*WHAT THE TASK ASKS*:
Every line of the data below should be repeated exactly, and no picture should be copied.

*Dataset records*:
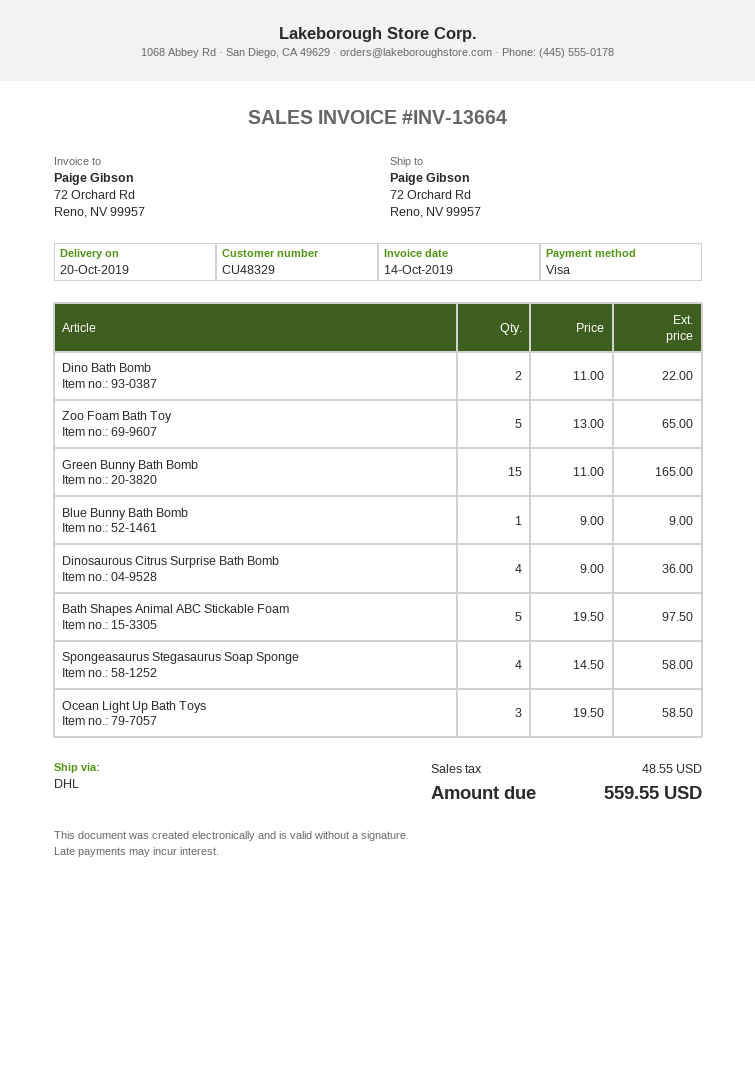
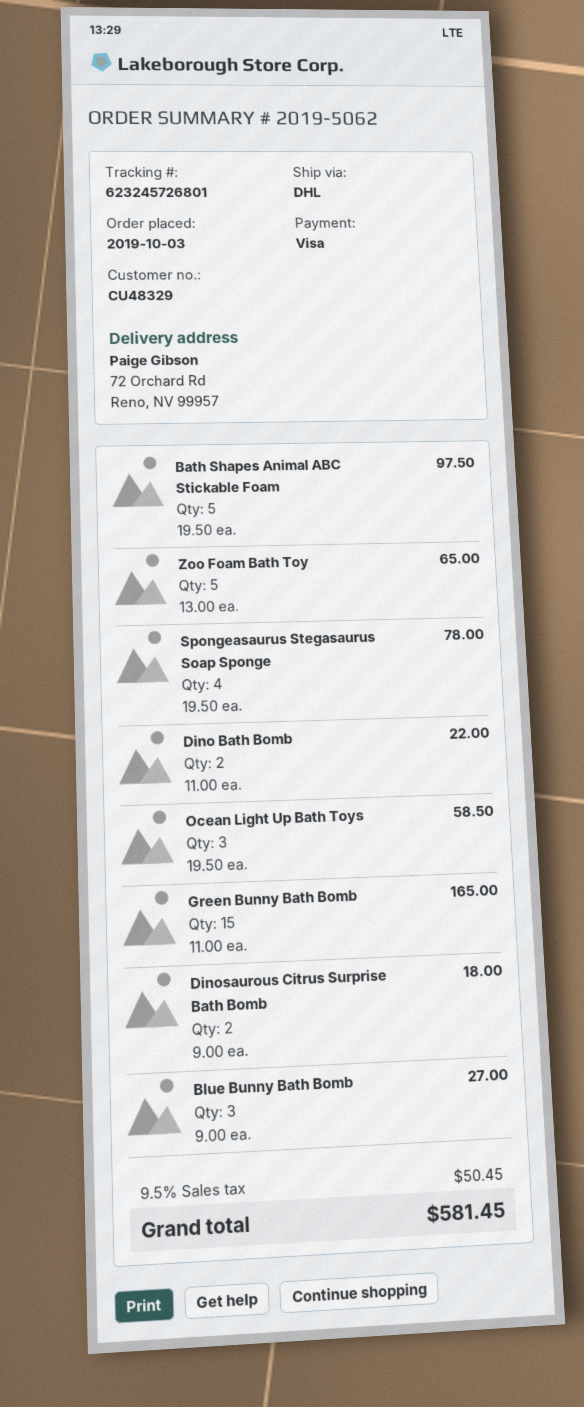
Blue Bunny Bath Bomb: 1 x 9.00 = 9.00 -> 3 x 9.00 = 27.00
Dinosaurous Citrus Surprise Bath Bomb: 4 x 9.00 = 36.00 -> 2 x 9.00 = 18.00
Spongeasaurus Stegasaurus Soap Sponge: 4 x 14.50 = 58.00 -> 4 x 19.50 = 78.00
tax: 48.55 -> 50.45
total: 559.55 -> 581.45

*RESPONSE TO THE EXERCISE*:
Blue Bunny Bath Bomb: 1 x 9.00 = 9.00 -> 3 x 9.00 = 27.00
Dinosaurous Citrus Surprise Bath Bomb: 4 x 9.00 = 36.00 -> 2 x 9.00 = 18.00
Spongeasaurus Stegasaurus Soap Sponge: 4 x 14.50 = 58.00 -> 4 x 19.50 = 78.00
tax: 48.55 -> 50.45
total: 559.55 -> 581.45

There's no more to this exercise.